As your thread title states "B[Boyfriend[/B] has a drinking problem." It is he that seriously needs help. He is a 'functional' drunk at the moment as Phoenix has written, but he will progress into a daily drunk. As addicts, we justify our abuse by feeling we are entitled to some "fun" and "relaxation" in life. It progresses in being our primary way to cope with any stress we encounter in life.
He an his friend have such a close bond because neither is going to be accusatory to the other about the drinking issue. And it is, indeed, an issue.
And another major issue, I say to you gently, is why you are tolerating this? Look at where it is leaving you on the weekends, Honey. It is not a way to live at all. A friend and booze have taken precedence in your boyfriend's life over you. I don't want to hurt your feelings, but it is a truth that can be seen in your post.

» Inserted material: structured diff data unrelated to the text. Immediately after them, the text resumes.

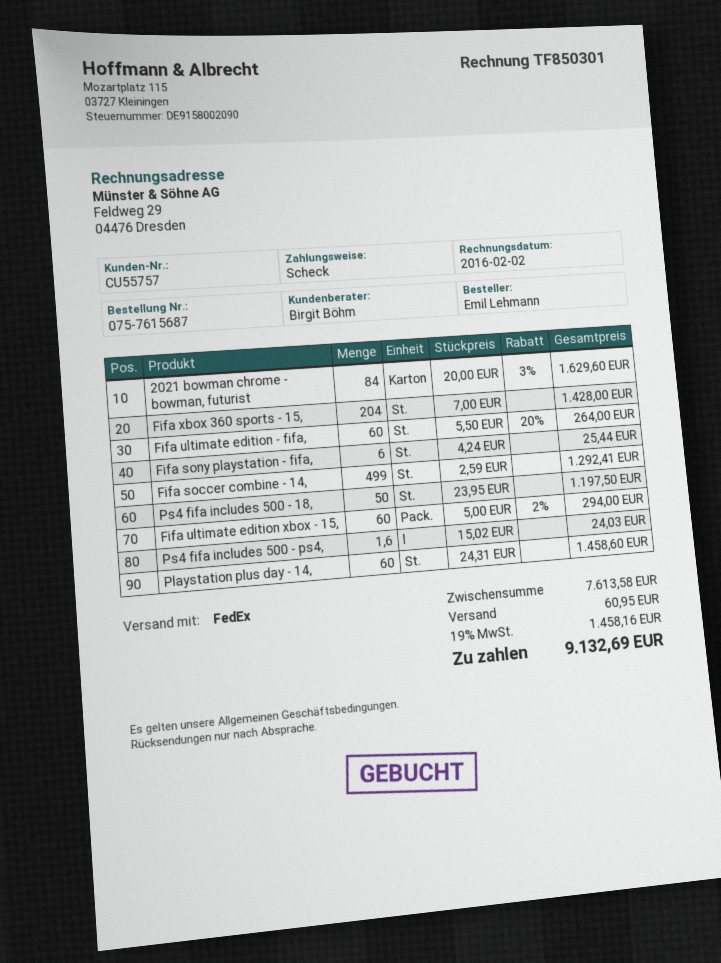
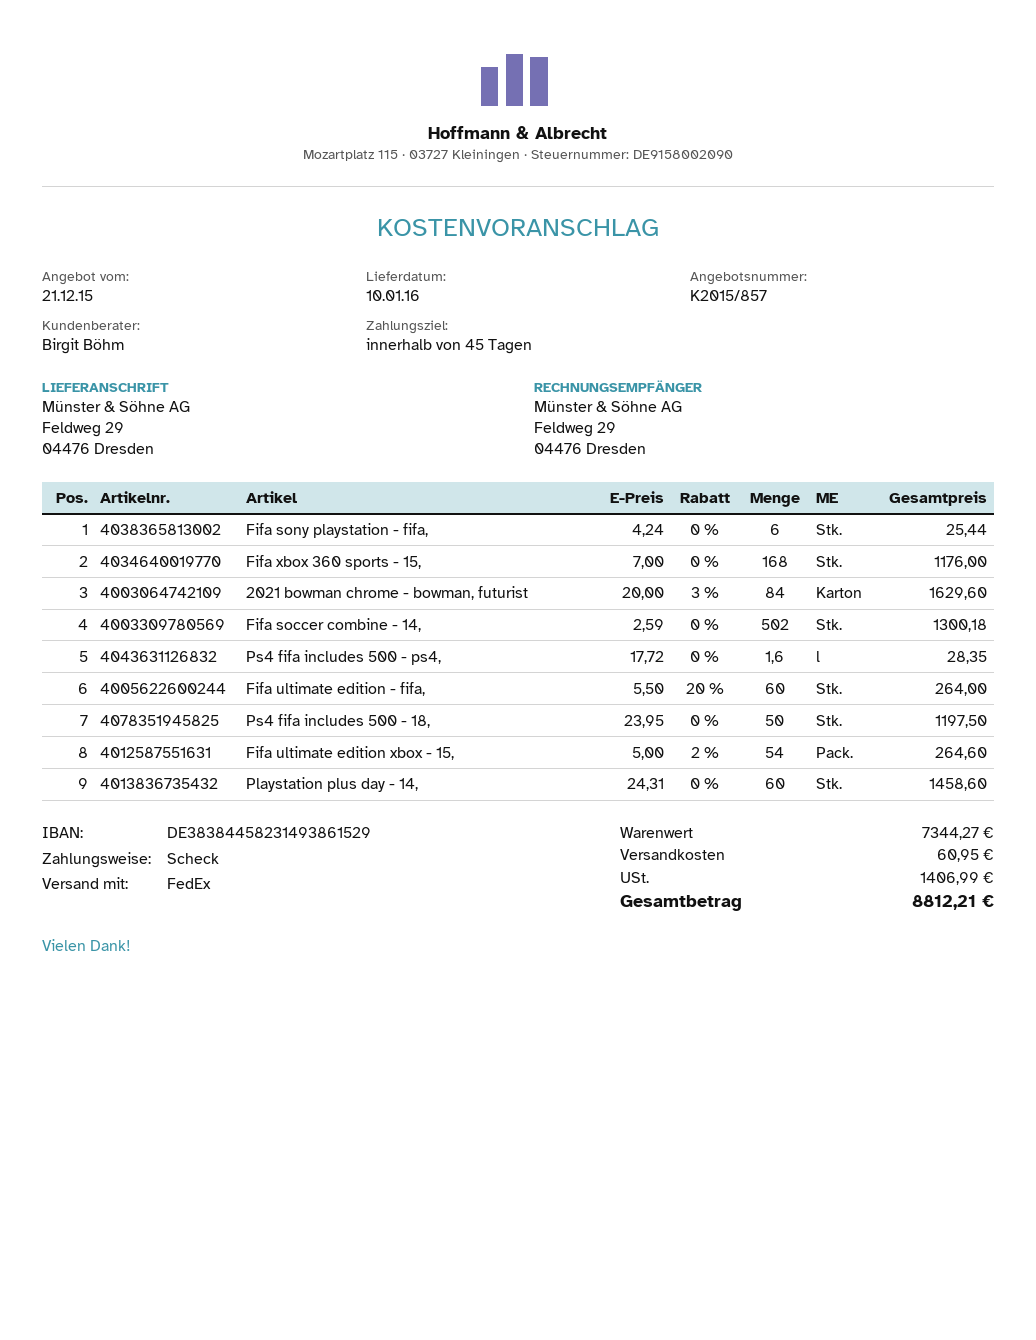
Fifa xbox 360 sports - 15,: 204 x 7.00 = 1428.00 -> 168 x 7.00 = 1176.00
Fifa soccer combine - 14,: 499 x 2.59 = 1292.41 -> 502 x 2.59 = 1300.18
Fifa ultimate edition xbox - 15,: 60 x 5.00 - 2% = 294.00 -> 54 x 5.00 - 2% = 264.60
Ps4 fifa includes 500 - ps4,: 1.6 x 15.02 = 24.03 -> 1.6 x 17.72 = 28.35
subtotal: 7613.58 -> 7344.27
tax: 1458.16 -> 1406.99
total: 9132.69 -> 8812.21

Many wonderful, wonderful people have addiction issues. It is what they do with the issues that counts. Do they choose to continue the indulgence, or do they commit to the hard work to overcome? It is a decision each has to reach on his/her own. There can be no decision until something forces it to become a matter of choice.

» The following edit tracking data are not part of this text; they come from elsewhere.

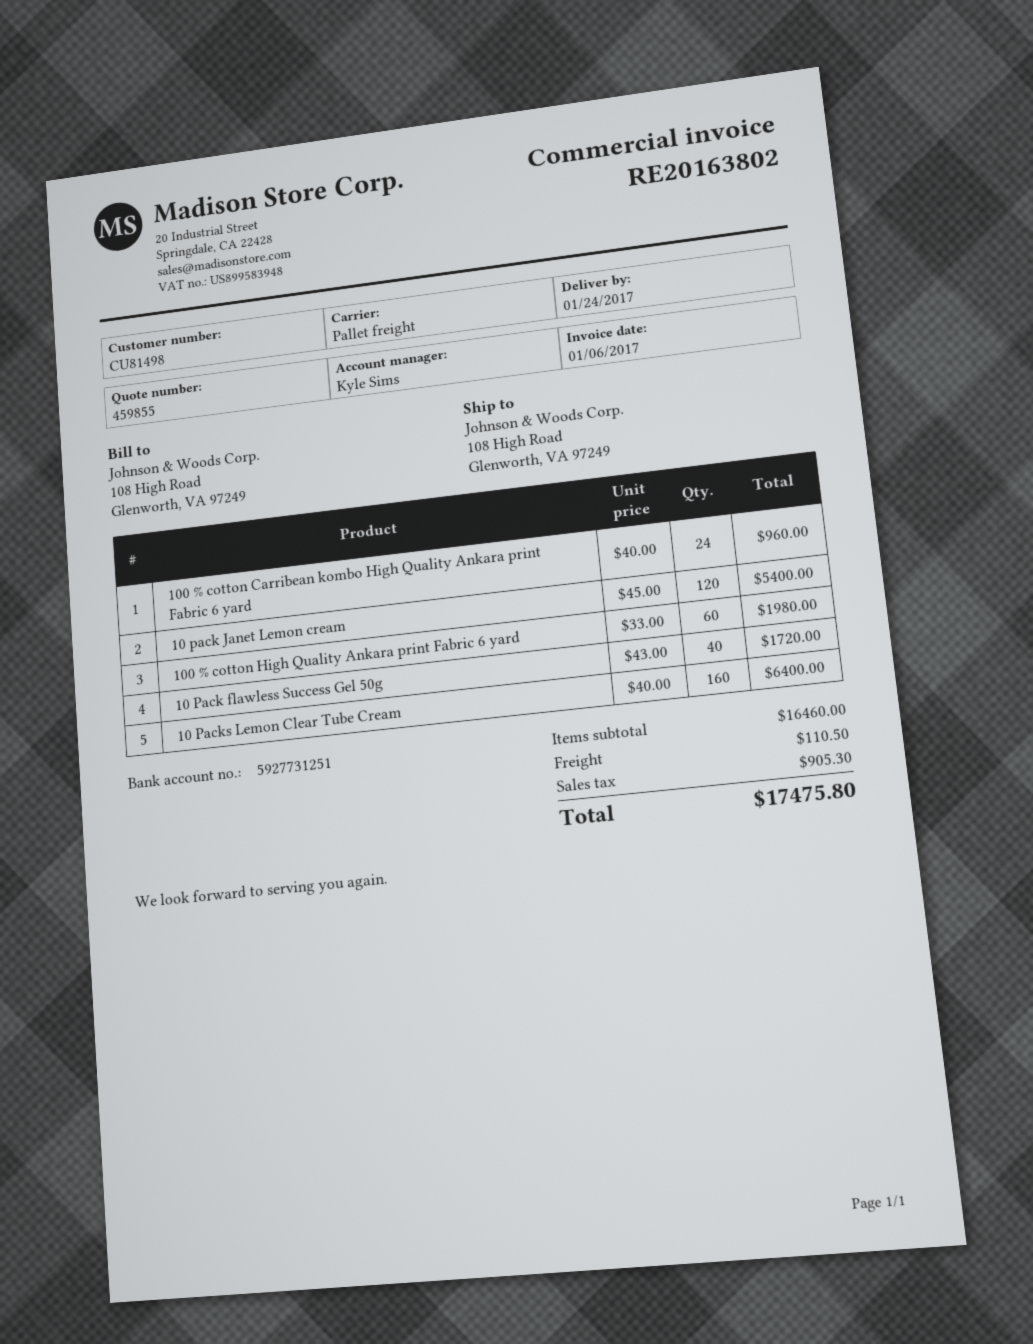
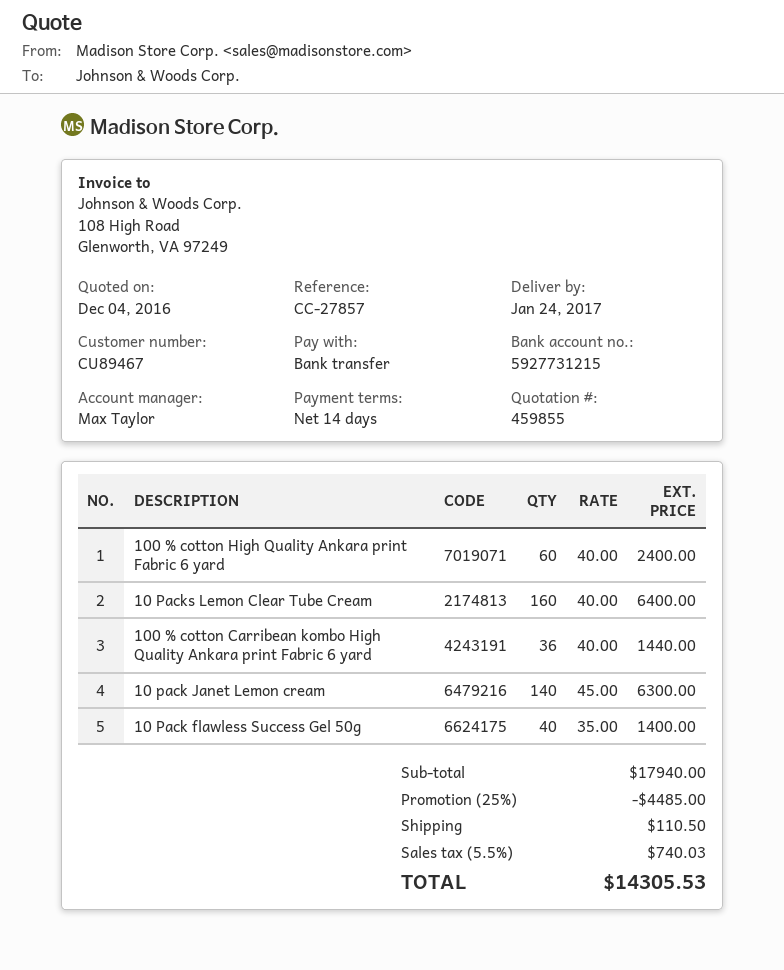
customer number: CU81498 -> CU89467
sales rep: Kyle Sims -> Max Taylor
bank account: 5927731251 -> 5927731215
100 % cotton Carribean kombo High Quality Ankara print Fabric 6 yard: 24 x 40.00 = 960.00 -> 36 x 40.00 = 1440.00
10 pack Janet Lemon cream: 120 x 45.00 = 5400.00 -> 140 x 45.00 = 6300.00
100 % cotton High Quality Ankara print Fabric 6 yard: 60 x 33.00 = 1980.00 -> 60 x 40.00 = 2400.00
10 Pack flawless Success Gel 50g: 40 x 43.00 = 1720.00 -> 40 x 35.00 = 1400.00
subtotal: 16460.00 -> 17940.00
discount: none -> 25% = 4485.00
tax: 905.30 -> 740.03
total: 17475.80 -> 14305.53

What can force the choice? Boundaries. A mate will leave if help is not sought. A job is lost becausee of booze. A recognition of life going nowhere in some reflection. A horrible accident with booze behind it in some way.

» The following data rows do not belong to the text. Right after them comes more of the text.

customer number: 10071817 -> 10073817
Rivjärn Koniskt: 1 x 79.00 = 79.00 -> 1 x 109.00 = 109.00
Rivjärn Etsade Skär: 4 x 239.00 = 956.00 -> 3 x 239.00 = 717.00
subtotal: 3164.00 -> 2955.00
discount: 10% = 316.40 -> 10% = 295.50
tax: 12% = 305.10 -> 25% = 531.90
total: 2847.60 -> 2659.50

Flower, in all honesty, I would advise you to get out now. I know, i know, you love him. I am sure you do. However, his side of the relationship is quite out of kilter. Why do you want to stay in such a lopsided relationship? You are worth so much more. Look who is the one seeking help... you! Sigh.
If you are determined to stay, then the first thing on the list for you is to seek out an Alan-non meeting. Meet with others who have traveled, or are traveling, the road you are on. Listen to what has worked or failed in their efforts to help an alcoholic. Seek personal counseling to figure out why you would even consider staying with a man like this. These are essential things to do.
Honey, I am speaking to you as an older woman who, 35 years ago,faced exactly what you are facing today. I had a man I loved, was married to, and had 3 children with. He is a wonderful man. He is also an alcoholic. However, the relationship had become so lopsided with his drinking that something had to change. I set the boundary.. and I had to be prepared to follow through on my words. I left took the children and left him. I told him that unless he sought help and did the work necessary to bring the addiction under control, he would lose his family. It was terribly hard to do, very painful, but it had to be done and I had to be as willing to live with the consequeces as him. Today, he has 35 years of sobriety behind him.
Think through your options. Stay in touch with us here. We do care and wish the best.